L'Allemagne fera pression pour que les préoccupations des femmes soient davantage ciblées dans le monde, que les femmes soient de plus en plus incluses dans les processus de paix et que 12 milliards d'euros (12,8 milliards de dollars) de fonds de développement allemands soient davantage alloués à des projets qui s'attaquent à l'inégalité entre les sexes, selon les autorités étrangères et de développement. directives du ministère.

Compte tenu de l'influence de l'Allemagne en tant que première économie d'Europe et acteur diplomatique clé, cette décision donne un nouvel élan au mouvement féministe de politique étrangère, qui a été lancé par un gouvernement suédois de gauche en 2014.

Une telle politique a été adoptée ces dernières années par d'autres pays comme le Canada, la France, le Mexique et l'Espagne – bien que la Suède l'ait abandonnée l'année dernière après être passée à un gouvernement de droite.

"Nous travaillerons dur pour donner à notre service extérieur un visage plus féminin et pour augmenter la proportion de femmes occupant des postes de direction", a déclaré la première femme ministre allemande des Affaires étrangères, Annalena Baerbock, dans l'introduction des lignes directrices de 88 pages.

"Nous allouerons également plus systématiquement nos ressources financières au service de la politique étrangère féministe", a déclaré la politicienne des Verts.

Baerbock a déjà fait un point sur ses voyages à l'étranger pour aborder des questions de genre telles que les violences sexuelles pendant le conflit en Ukraine et l'avortement aux États-Unis.

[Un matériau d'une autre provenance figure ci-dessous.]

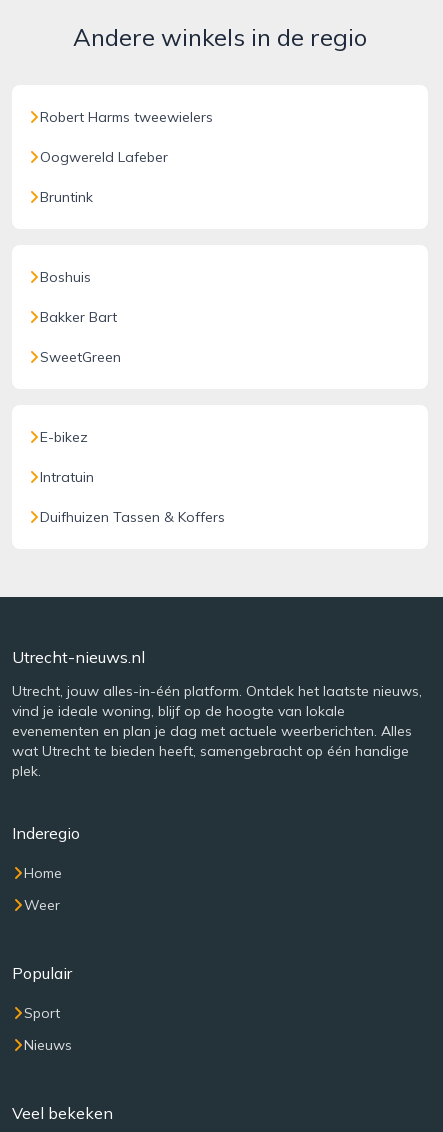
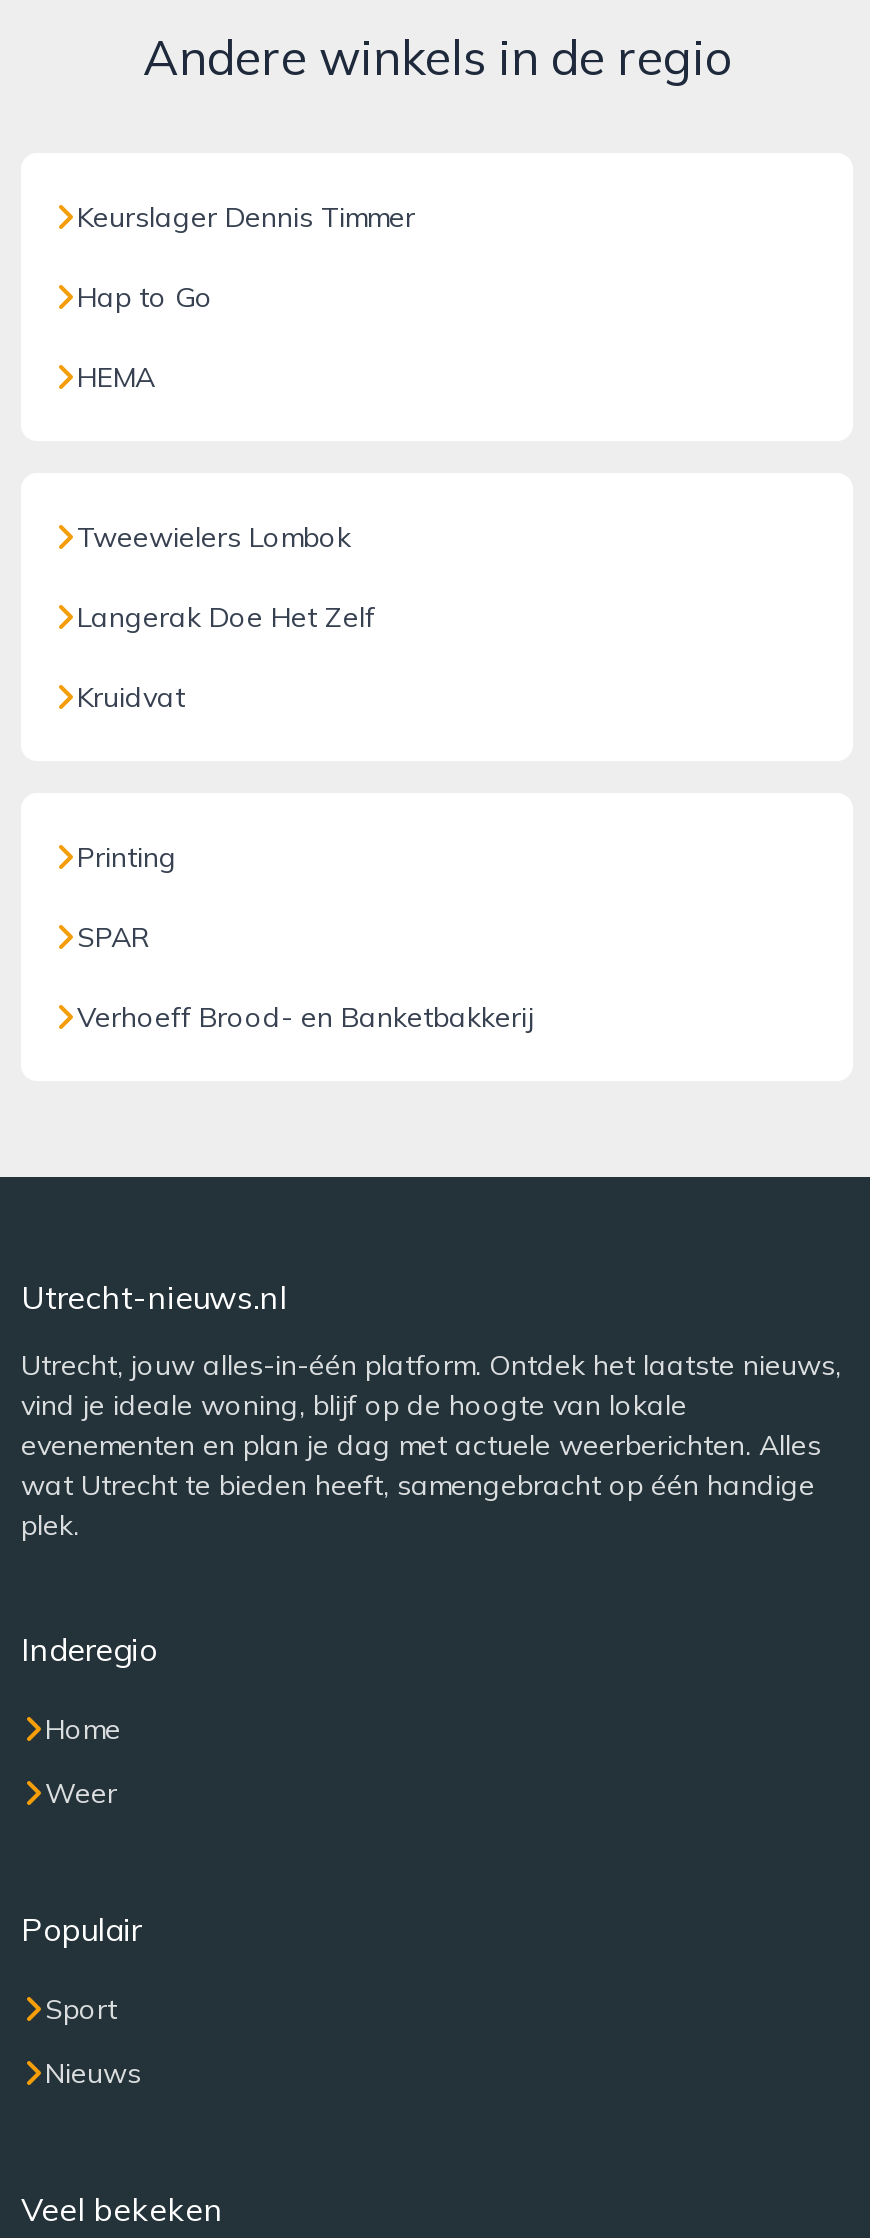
- Robert Harms tweewielers
+ Keurslager Dennis Timmer

- Oogwereld Lafeber
+ Hap to Go

- Bruntink
+ HEMA

- Boshuis
+ Tweewielers Lombok

- Bakker Bart
+ Langerak Doe Het Zelf

- SweetGreen
+ Kruidvat

- E-bikez
+ Printing

- Intratuin
+ SPAR

- Duifhuizen Tassen & Koffers
+ Verhoeff Brood- en Banketbakkerij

Les critiques disent que le gouvernement doit éviter de donner l'impression d'être moralisateur. La Suède a contrarié plusieurs alliés après avoir commencé à se concentrer davantage sur l'égalité des sexes et les droits de l'homme dans sa diplomatie.

"Nous ne devons pas commettre l'erreur de confondre une politique étrangère axée sur les valeurs avec une politique étrangère moralisatrice", a déclaré Bijan Djir-Sarai, secrétaire général du partenaire junior de la coalition, les démocrates libres, à la chaîne de télévision Welt.

RESSOURCES POUR L'ÉGALITÉ ENTRE LES SEXES

À l'avenir, au moins 8% des fonds de développement allemands iront à des projets ayant l'égalité des sexes comme objectif principal, tandis que 85% doivent l'avoir comme objectif secondaire, a annoncé le ministère du Développement.

Le genre sera également davantage pris en compte dans les dépenses de politique étrangère, selon le ministère des Affaires étrangères.

L'Allemagne fera pression pour accroître la participation des femmes aux processus de paix formels, étant donné que cela augmente les chances d'une paix durable, selon les directives politiques.

L'Allemagne était bien placée pour le faire, ont-ils dit, en tant que membre de la commission supervisant le Fonds de consolidation de la paix des Nations Unies et d'autres initiatives. Il appuyait déjà l'Union africaine dans la création d'un réseau de femmes médiatrices.

Le ministère a déclaré que l'Allemagne chercherait également à garantir que la politique étrangère européenne se concentre davantage sur les préoccupations des femmes.

L'ancienne chancelière conservatrice Angela Merkel est devenue une icône féministe au cours de ses 16 années à la tête de l'Allemagne, mais ce n'est que vers la fin de son mandat qu'elle a accepté cette étiquette et a concédé que "nous devrions toutes être féministes".

Et ce n'est que lorsque l'actuel gouvernement de centre-gauche a pris ses fonctions à la fin de 2021 que les questions de genre ont été portées au premier plan de la politique, le chancelier Olaf Scholz, par exemple, insistant sur un cabinet paritaire.